### About this task
Transcribe every entry word for word, but drop the pictures.
++++ Data provided
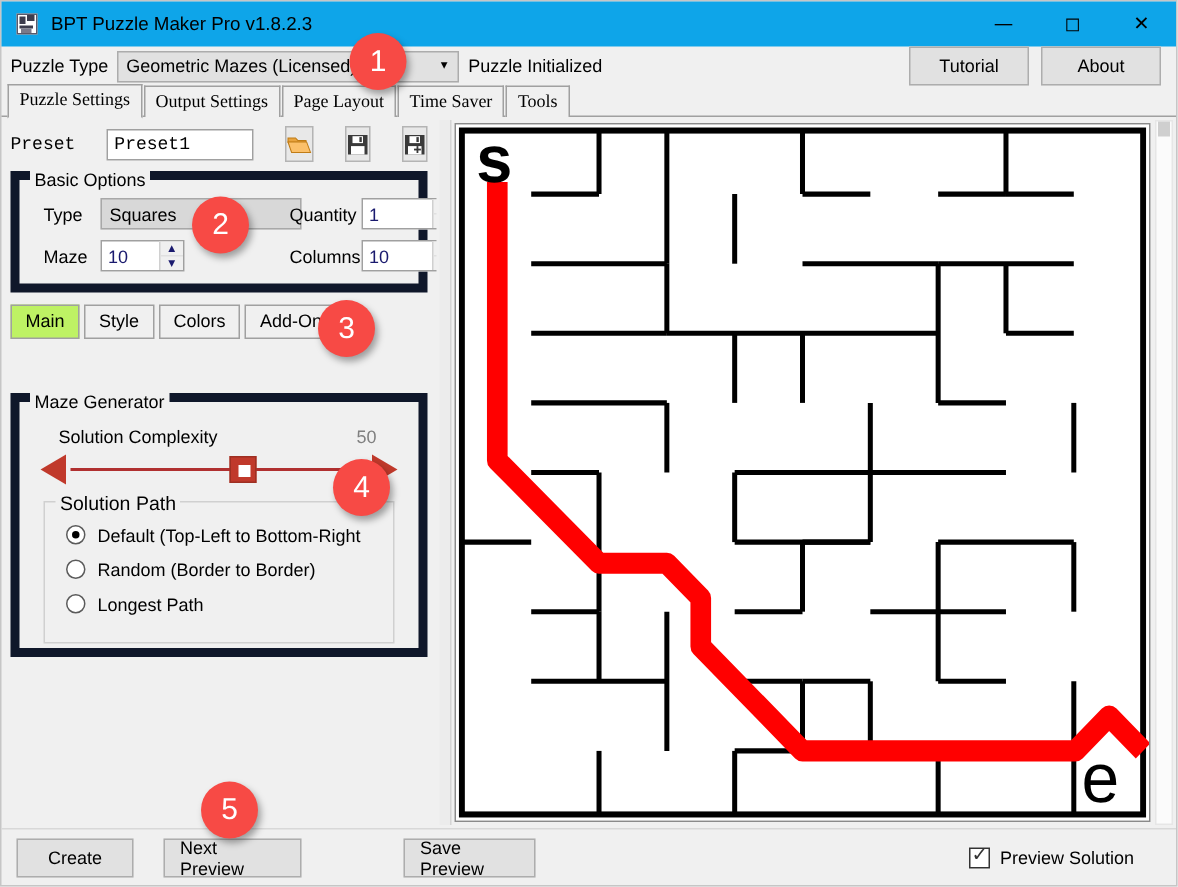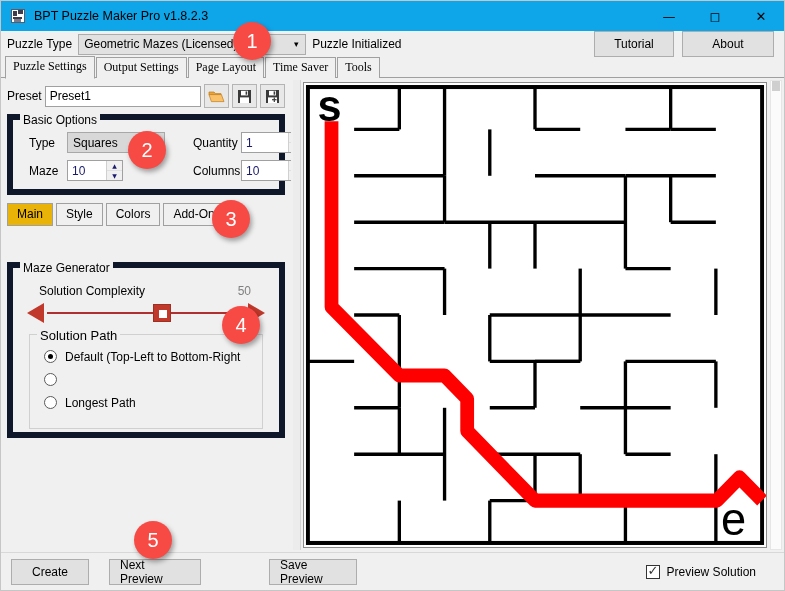"About" #about-button { width: 92px -> 80px }
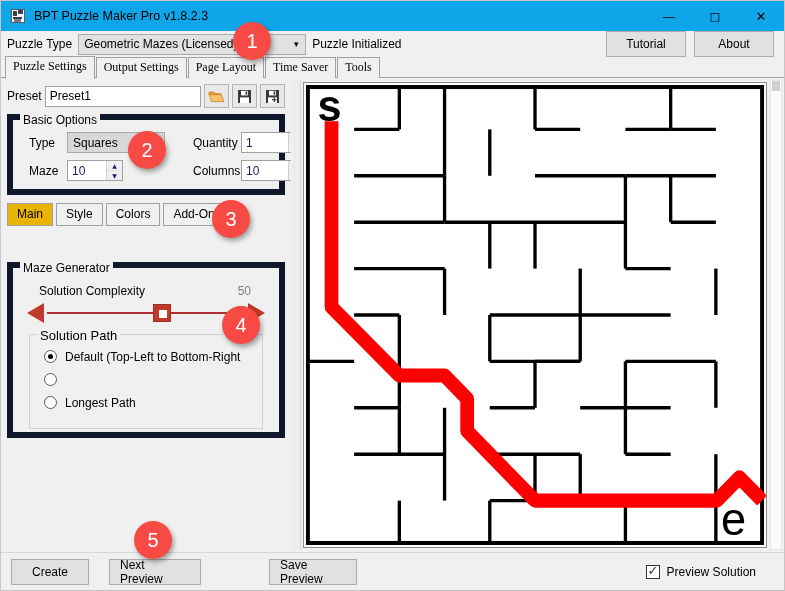"Preset" .preset-row { font-family: none -> Liberation Mono, monospace; gap: 3px -> 21px }
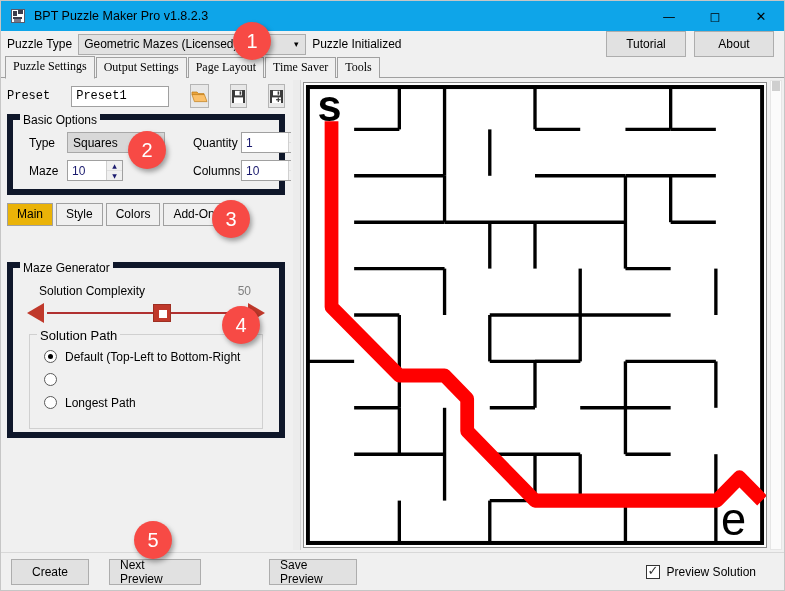"Squares" .combo-sm { width: 98px -> 134px }
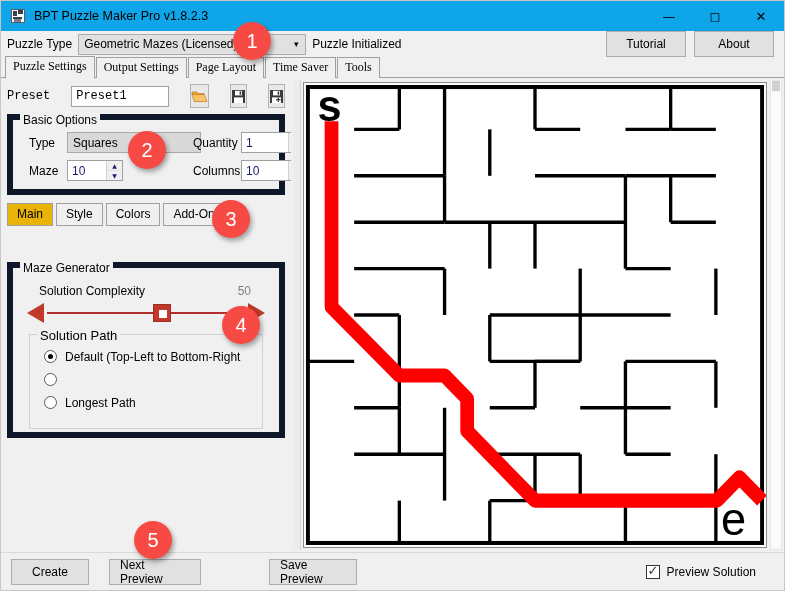"Main" .subtab.active { background: #eab308 -> #bef264 }
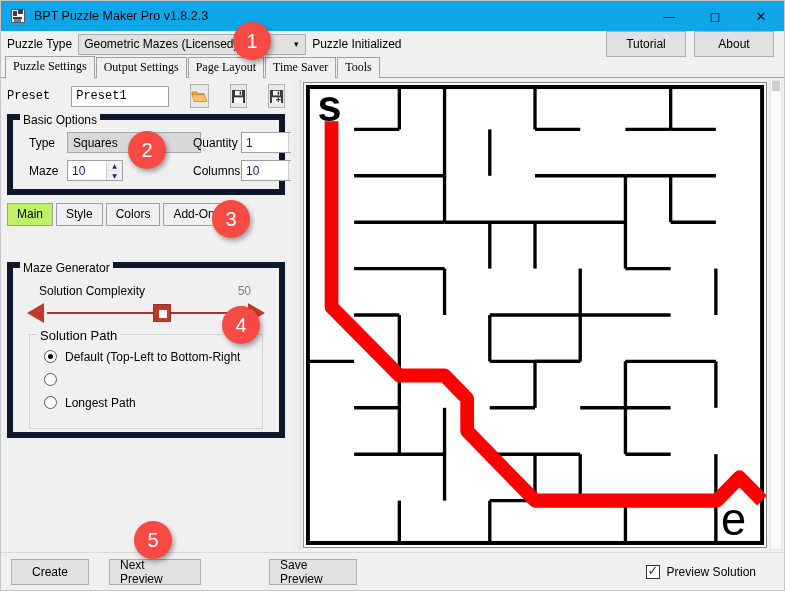"Random (Border to Border)" span.rl { html: none -> <span>Random (Border to Border)</span> }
++++++++
### Answer space
"About" #about-button { width: 92px -> 80px }
"Preset" .preset-row { font-family: none -> Liberation Mono, monospace; gap: 3px -> 21px }
"Squares" .combo-sm { width: 98px -> 134px }
"Main" .subtab.active { background: #eab308 -> #bef264 }
"Random (Border to Border)" span.rl { html: none -> <span>Random (Border to Border)</span> }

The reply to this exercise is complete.